Déjà en 2013, au moment du basculement vers le règlement européen, la France avait maintenu sa disposition nationale de la Déclaration d’Etablissement, en invoquant le considérant n° 56, qui stipule que le règlement européen ne porte pas atteinte aux possibilités de règlementations nationales.
Deux plus tard, la France persistait avec le décret n°2015-1417 instaurant une nouvelle contrainte dans la Déclaration d’Etablissement : la citation nominative du ou des responsables de l’évaluation de la sécurité des cosmétiques de l’établissement.
Un arrêté du 30 novembre 2016 récidivait avec l’obligation de données complémentaires : les autres activités de l’établissement, la fabrication ou le conditionnement de produits destinés aux enfants de moins de 3 ans, l’effectif, les plans des locaux et les volumes d’activité. On peut observer que le simple respect des BPF, Bonnes Pratiques de Fabrication, répond aux deux premières préoccupations et que les trois autres entrent dans les missions d’inspection, notamment des DDPP.
Dans le cadre du même considérant n°56, la France avait pris le 25 février 2015 un arrêté dont la rédaction ambigüe ouvre aux inspecteurs en charge de son application, la possibilité de restreindre la liste européenne des qualifications des évaluateurs de la sécurité, et notamment d’exclure de nombreux médecins. Un recours a été déposé par la FEBEA devant le Conseil d’Etat.
Bref, sous l’emprise de l’arrogante haute fonction publique française, nous étions manifestement sur la voie d’un “Frexit” cosmétique, une sinistre perspective pour les entreprises françaises de cosmétique, quelle que soit leur taille.
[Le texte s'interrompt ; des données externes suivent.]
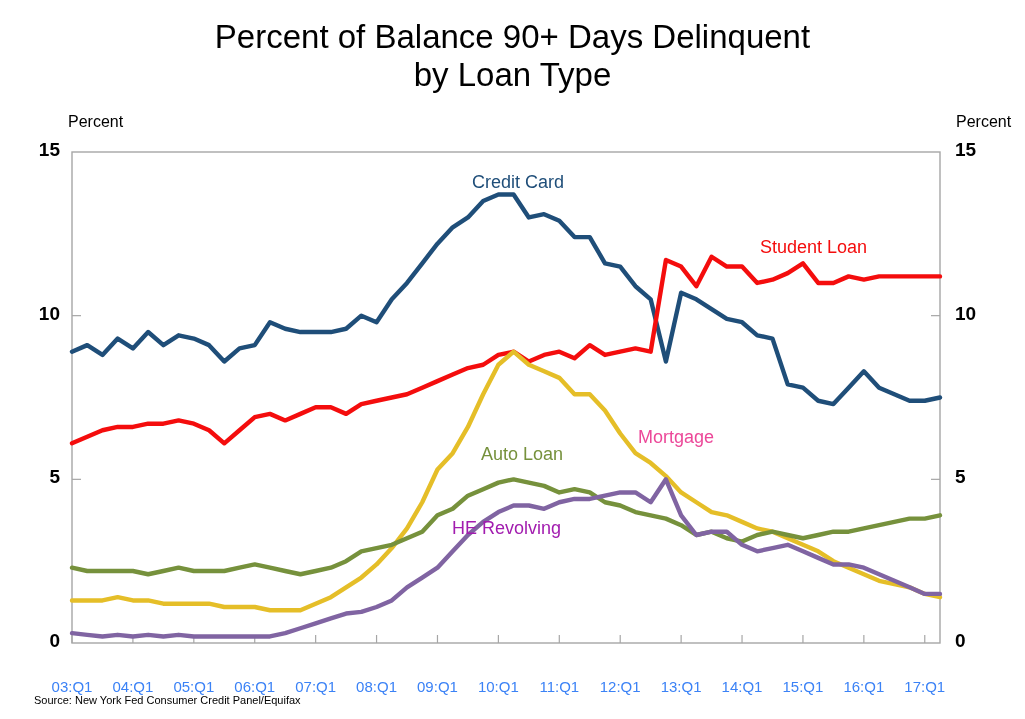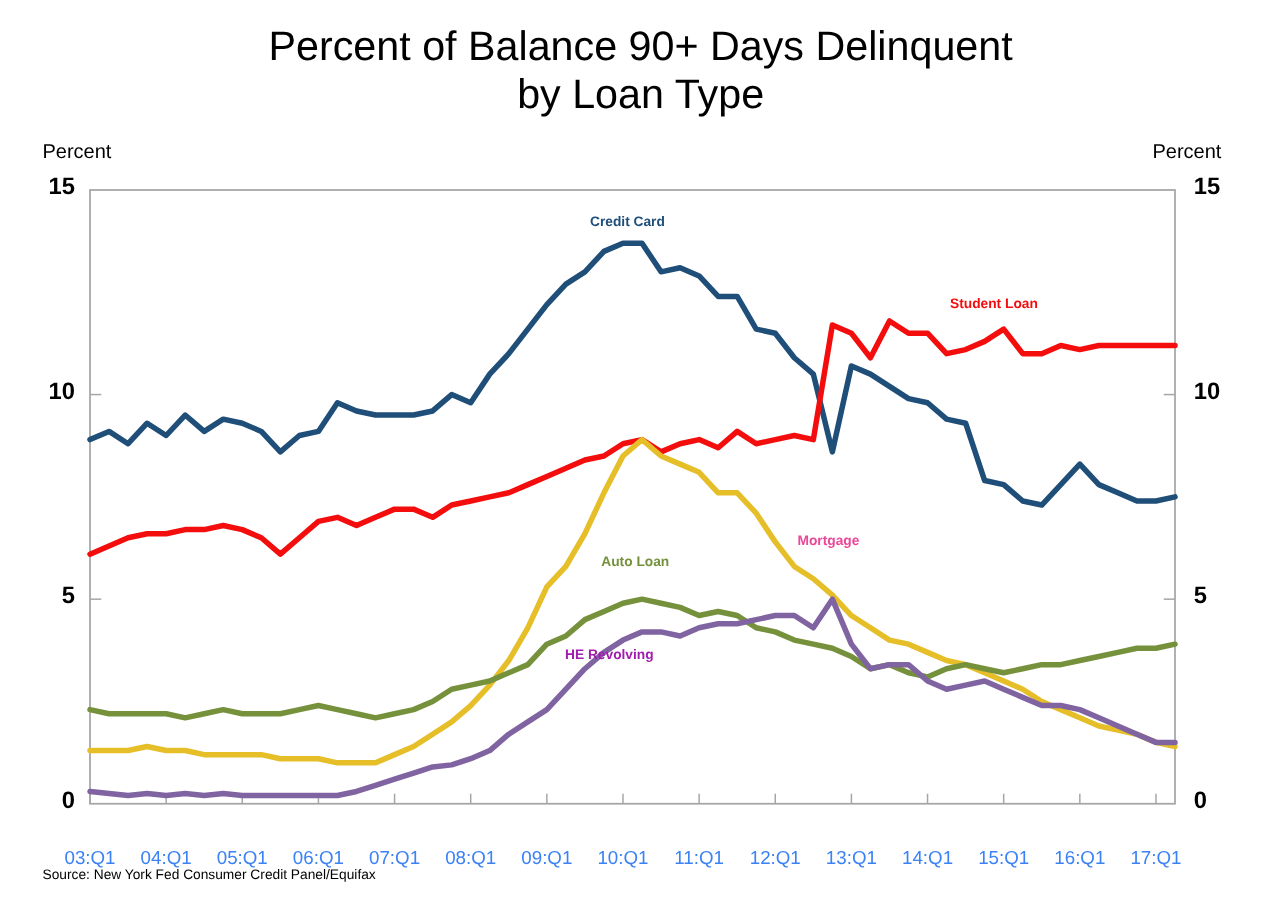"Percent" .axis-unit { margin-left: none -> 34px }
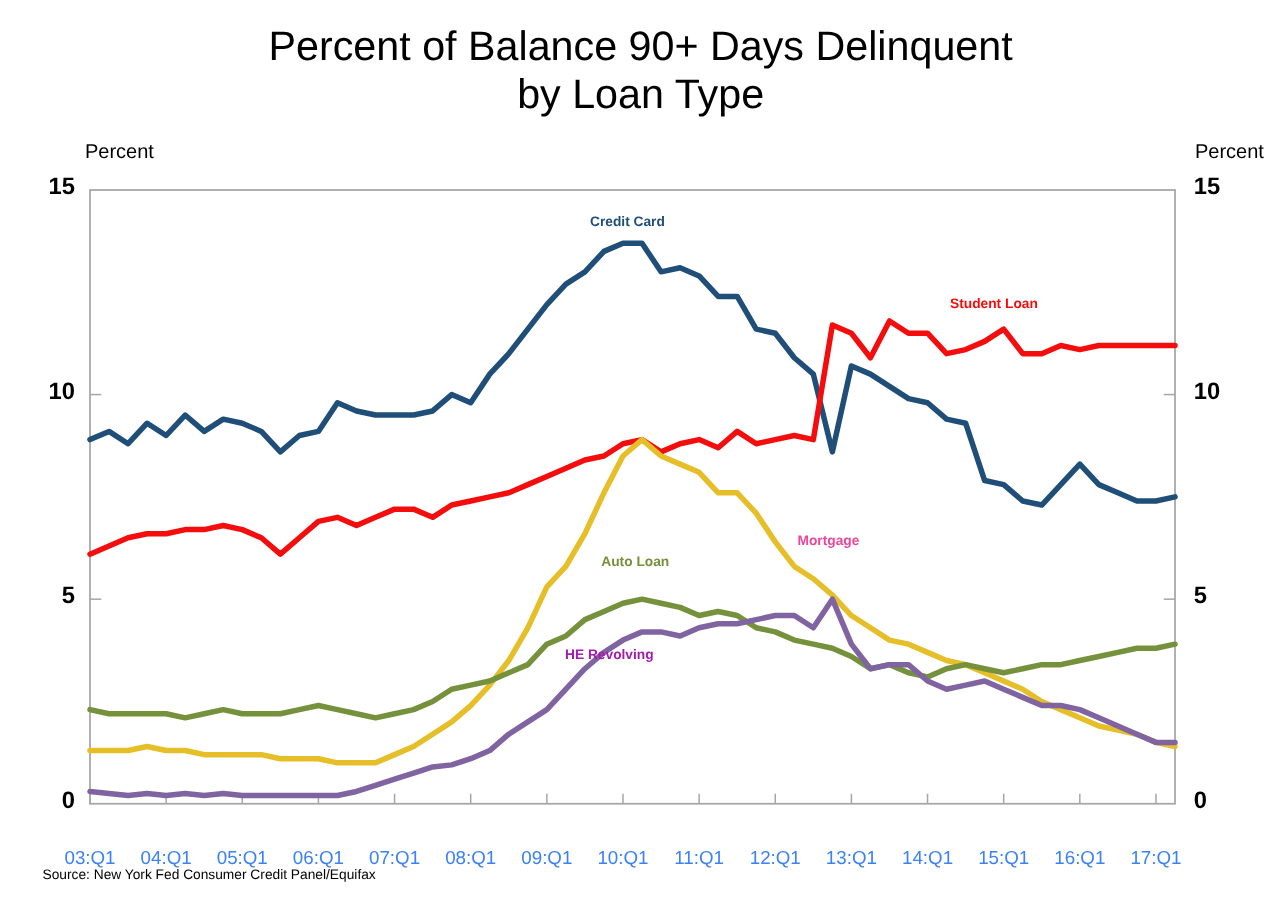"Credit Card" .series-label { font-size: 11px -> 18px; font-weight: bold -> normal }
Un espoir d’inversion de la tendance est né en juillet 2017, quand dans le cadre d’un programme d’allègement des contraintes administratives qui pénalisent l’activité économique en France, le Premier Ministre a annoncé que :
– une vigilance particulière sera portée à la transposition des directives européennes,
– toute mesure allant au delà des exigences minimales du droit européen sera en principe proscrite,
– une mission d’inspection aura prochainement à charge d’identifier toutes les surtranspositions,
– les surtranspositions injustifiées feront l’objet d’un réalignement sur le niveau de contrainte exigé par l’Union européenne.
Ce n’était qu’un espoir, et nous comptions sur la Febea, sur Cosmed, sur Cosmetics Europe – syndicat européen des industries de la cosmétique, né en 2012 de l’élargissement du Colipa – et sur vous tous, pour qu’il se réalise, et le plus vite possible, que nous échappions définitivement à la tentative isolationniste type Brexit et à ses dangereux mirages*.
Hélas, le 20 mars 2019, le Frexit cosmétique a resurgi à propos du phénoxyéthanol, un conservateur que l’ANSM avait depuis longtemps dans le collimateur. Une décision de police sanitaire vient d’imposer aux fabricants de cosmétiques non rincés contenant du phénoxyéthanol l’étiquetage de l’interdiction d’application sur le siège des enfants de moins de trois ans. L’industrie cosmétique s’est indignée de la décision, à la fois non conforme au règlement européen, scientifiquement discutable – le SCCS** est là pour ça – incohérente, inutile, et en plus difficile à mettre en application dans le délai de neuf mois imparti.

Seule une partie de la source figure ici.